A coastal city located five miles north of Boston, Revere is a rapidly changing community of roughly 53,000 residents. Once made up of primarily Italian-American families, approximately 58% of Revere residents are white, 28% are Latino (up from 9.4% in 2000), 6% are Asian, 5% are black and 3% are multi-racial/other, and more than 36% of those living in Revere are foreign-born. Poverty is a significant issue, as 13% of the population lives in poverty, with 19% of children under 6 years of age living in poverty.
Partnering with CCHI in the 1990s, Revere mobilized to tackle some of the community’s biggest challenges when the Revere CARES coalition successfully reduced youth substance abuse rates and worked to change community norms around youth substance use. The Coalition was recognized in 2009 with the Coalition of the Year Award from the national Community Anti-Drug Coalitions of America.
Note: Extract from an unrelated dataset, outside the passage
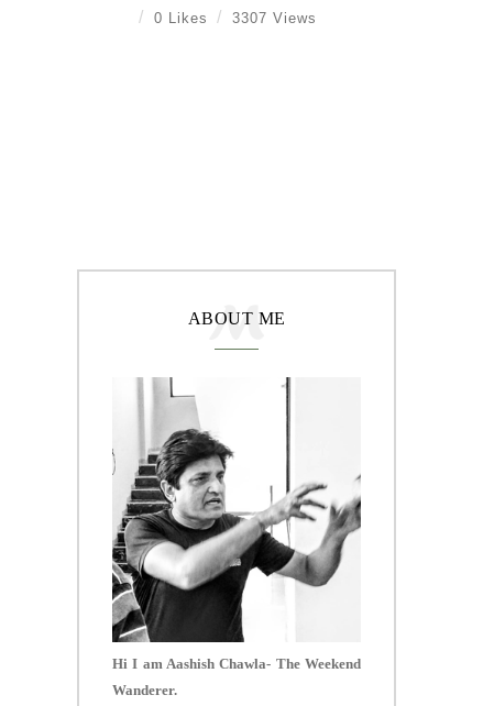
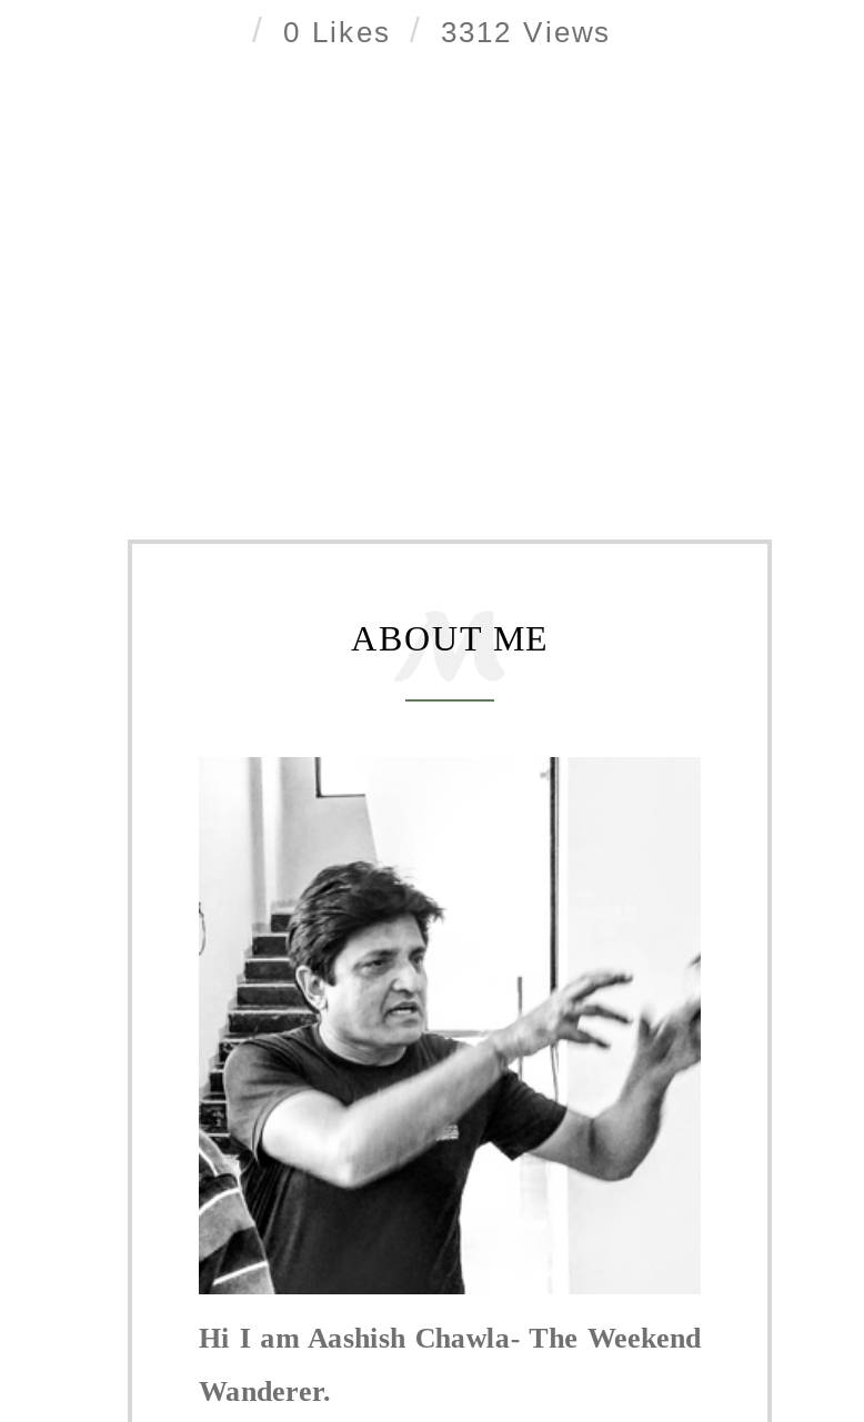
[154,9,317,26] 0 Likes 3307 Views -> [283,17,612,50] 0 Likes 3312 Views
In 2011 and 2012, Revere identified substance use and obesity/healthy living as top community health concerns through community health needs assessments. They also identified developing the assets of youth as a priority.
In 2018, the coalition celebrated its 20th anniversary with renewed energy and focus. Through a series of community meetings, financial mobility and employment opportunities were identified as additional priorities for the coalition, expanding their existing programming.